Immediate support for cancer patients in Lane County
Eugene-based Oregon Cancer Foundation has been a resource for the Bells in a variety of ways, including paying one of the family’s utility bills through its Financial Assistance Program. Amber has also participated in the foundation’s Survivorship Series—a free, ten week program that helps survivors address issues and questions that often arise following cancer treatment—and gets help from a program that feeds her family nutritious meals when she’s not able to cook.
“When you are undergoing treatment, you don’t have energy and you don’t really have an appetite, but my children still need to be fed,” Amber says. “The foundation provided freezer meals for us that my children can pull out and put in the Crockpot; my husband can do it, or I can do it the morning before I go to treatment.”
The foundation’s Freezer Meal Program is made possible each month by volunteers in the community who donate their time, along with the help of Long’s Meat Market, Wildtree representative Erin Cunning and Homegrown Delivery Company.

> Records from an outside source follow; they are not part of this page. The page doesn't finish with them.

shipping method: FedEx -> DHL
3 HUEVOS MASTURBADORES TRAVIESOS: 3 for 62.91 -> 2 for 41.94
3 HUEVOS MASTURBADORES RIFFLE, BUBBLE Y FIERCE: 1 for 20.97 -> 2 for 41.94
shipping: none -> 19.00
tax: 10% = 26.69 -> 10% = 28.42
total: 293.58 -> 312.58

Making sense of the senseless
Processing life with cancer has been a daily struggle for Amber. Following her diagnosis, she started a blog to help her better cope with how the disease has impacted her and her family.

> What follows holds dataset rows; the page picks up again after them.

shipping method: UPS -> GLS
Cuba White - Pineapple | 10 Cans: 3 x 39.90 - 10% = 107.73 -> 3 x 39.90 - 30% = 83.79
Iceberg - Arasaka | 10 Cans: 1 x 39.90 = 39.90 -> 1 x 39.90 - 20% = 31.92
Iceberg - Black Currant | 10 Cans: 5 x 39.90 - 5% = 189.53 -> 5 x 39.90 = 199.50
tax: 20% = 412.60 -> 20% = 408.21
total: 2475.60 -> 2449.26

“The blog is pretty raw and it’s very honest,” she says. “I don’t even know who is reading it, but that’s stopped mattering to me as much as it’s provided a way for us to share our experience with someone else and hope that it makes a difference.”
What’s made a difference for Amber is knowing that there are local resources available to support her family.
“The Oregon Cancer Foundation has really looked at us as a family, not just like, ‘Oh here’s another cancer patient,’ but rather, ’Here’s a person who had a life before this that was altered—and still has a life and wants to continue to live in a way that is happy for them.’ And there’s no judgement; there’s only understanding.”
To learn more about Oregon Cancer Foundation and additional patient services in the community, click here.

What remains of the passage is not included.